Der Besuch der Franzosen findet vom 30. Mai bis 2. Juni statt. Französisch-Kenntnisse sind nicht notwendig. Einzige Voraussetzung als Gastfamilie: ein freies Zimmer. Ein wenig Freizeit in diesem Zeitraum ist wünschenswert, sagt Brandenstein.

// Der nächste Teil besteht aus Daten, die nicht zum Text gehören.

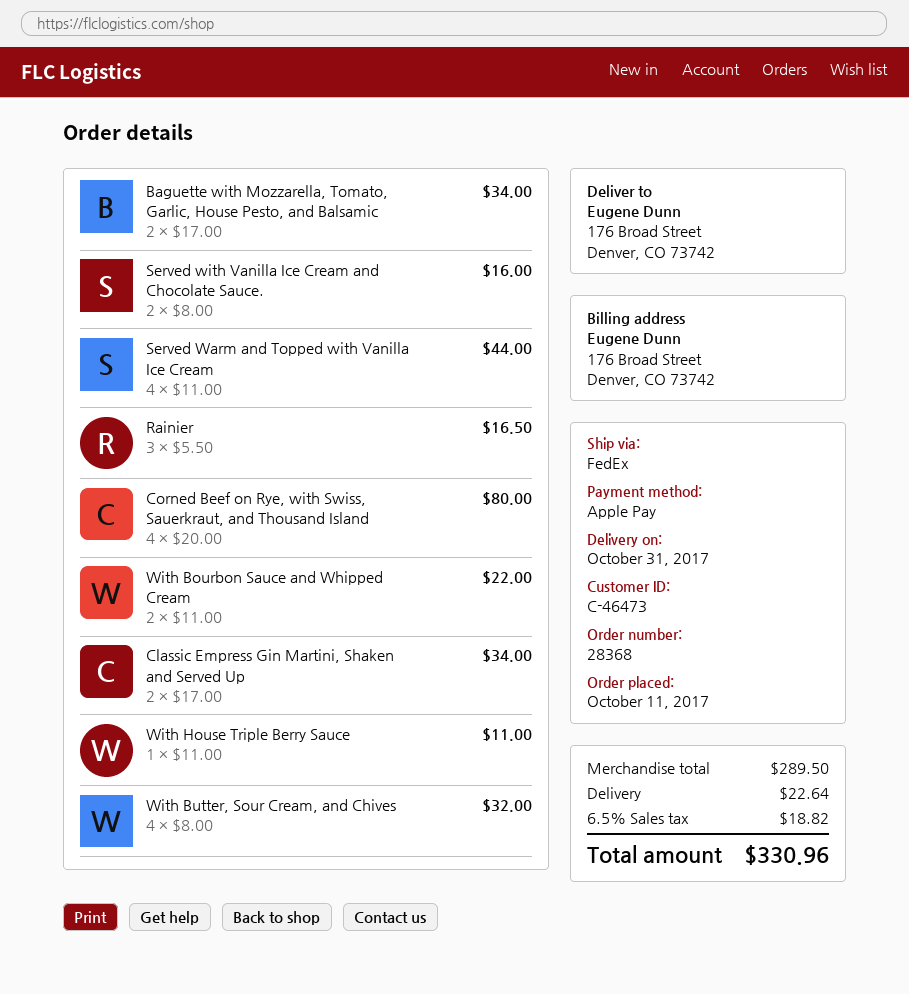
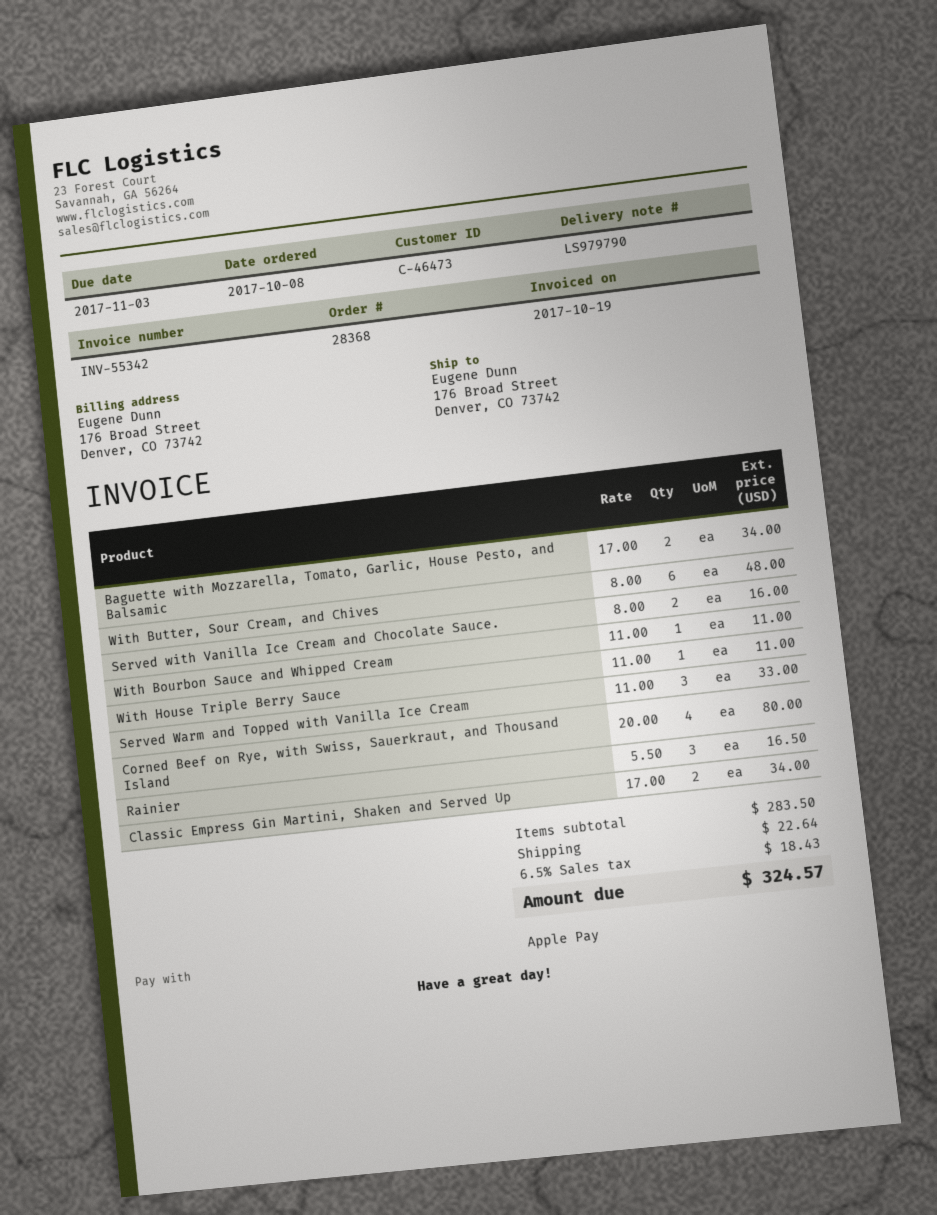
order date: 2017-10-11 -> 2017-10-08
Served Warm and Topped with Vanilla Ice Cream: 4 x 11.00 = 44.00 -> 3 x 11.00 = 33.00
With Bourbon Sauce and Whipped Cream: 2 x 11.00 = 22.00 -> 1 x 11.00 = 11.00
With Butter, Sour Cream, and Chives: 4 x 8.00 = 32.00 -> 6 x 8.00 = 48.00
subtotal: 289.50 -> 283.50
tax: 6.5% = 18.82 -> 6.5% = 18.43
total: 330.96 -> 324.57

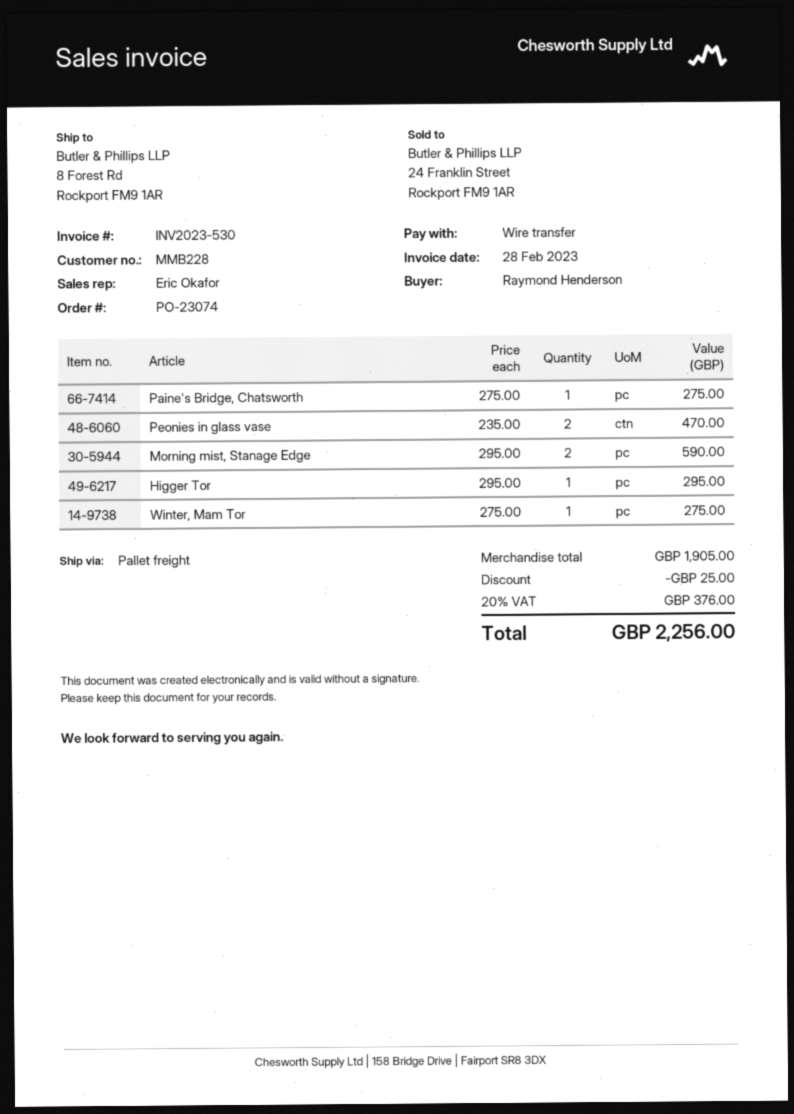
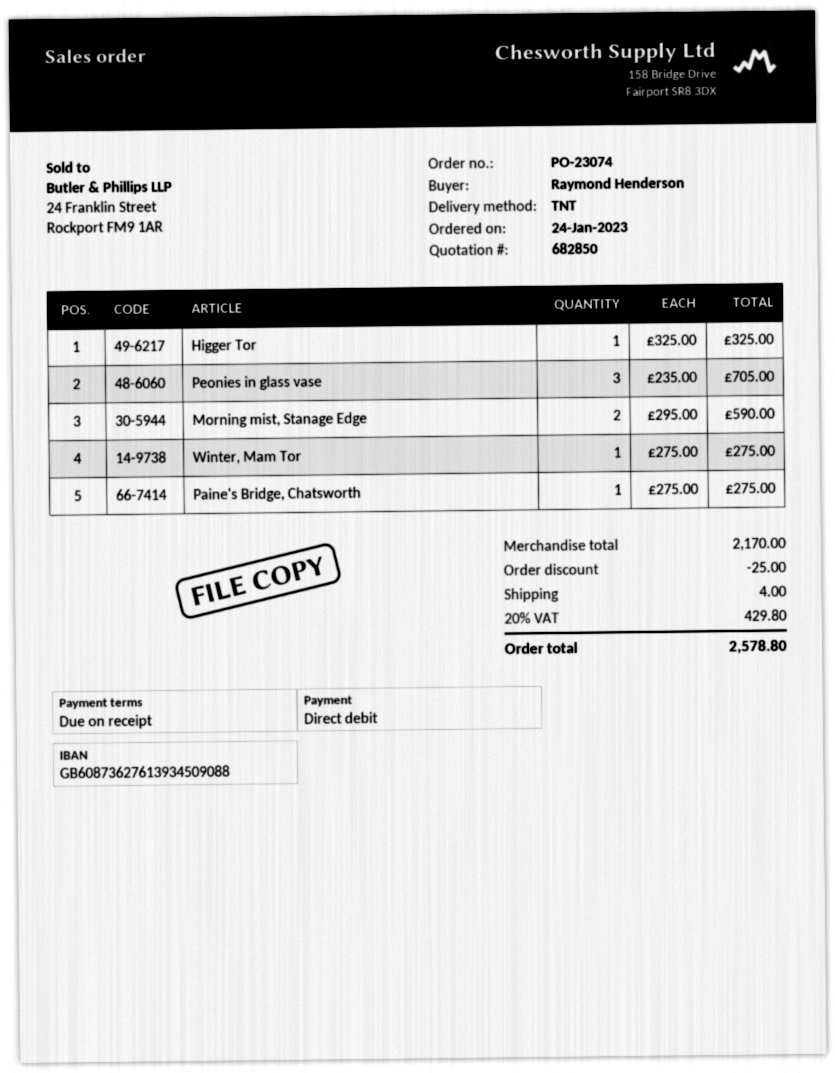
payment method: bank transfer -> direct debit
shipping method: pallet freight -> TNT
Peonies in glass vase: 2 x 235.00 = 470.00 -> 3 x 235.00 = 705.00
Higger Tor: 1 x 295.00 = 295.00 -> 1 x 325.00 = 325.00
subtotal: 1905.00 -> 2170.00
shipping: none -> 4.00
tax: 20% = 376.00 -> 20% = 429.80
total: 2256.00 -> 2578.80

Das Programm am Pfingstwochenende:

Eine Mitgliedschaft im Städtepartnerschaftsverein ist nicht notwendig, um Gastfamilien aufzunehmen, erklärt Ulrich Brandenstein. Ebenso könne sich jeder für die nächste Fahrt nach Vernouillet anmelden. Das Programm für den diesjährigen Besuch sieht wie folgt aus: Am Freitag 31. Mai, dem zweiten Tag nach der Anreise der Franzosen, geht es um 9 Uhr mit dem Privat-Pkw nach Eisenach. Geplante Ankunft ist um 11 Uhr. Dort wird es eine Führung in französischer Sprache geben. Anschließend können die Burg und Umgebung auf eigene Faust besichtigt werden. Der Abend kann individuell gestaltet werden, genau wie der Samstag. Am Samstagabend lädt der Verein dann nach Beuern ins Dorfgemeinschaftshaus ein, wo es ein gemeinsames Abendessen in gemütlicher Runde geben wird. Die Uhrzeit steht noch nicht fest, erklärt Brandenstein.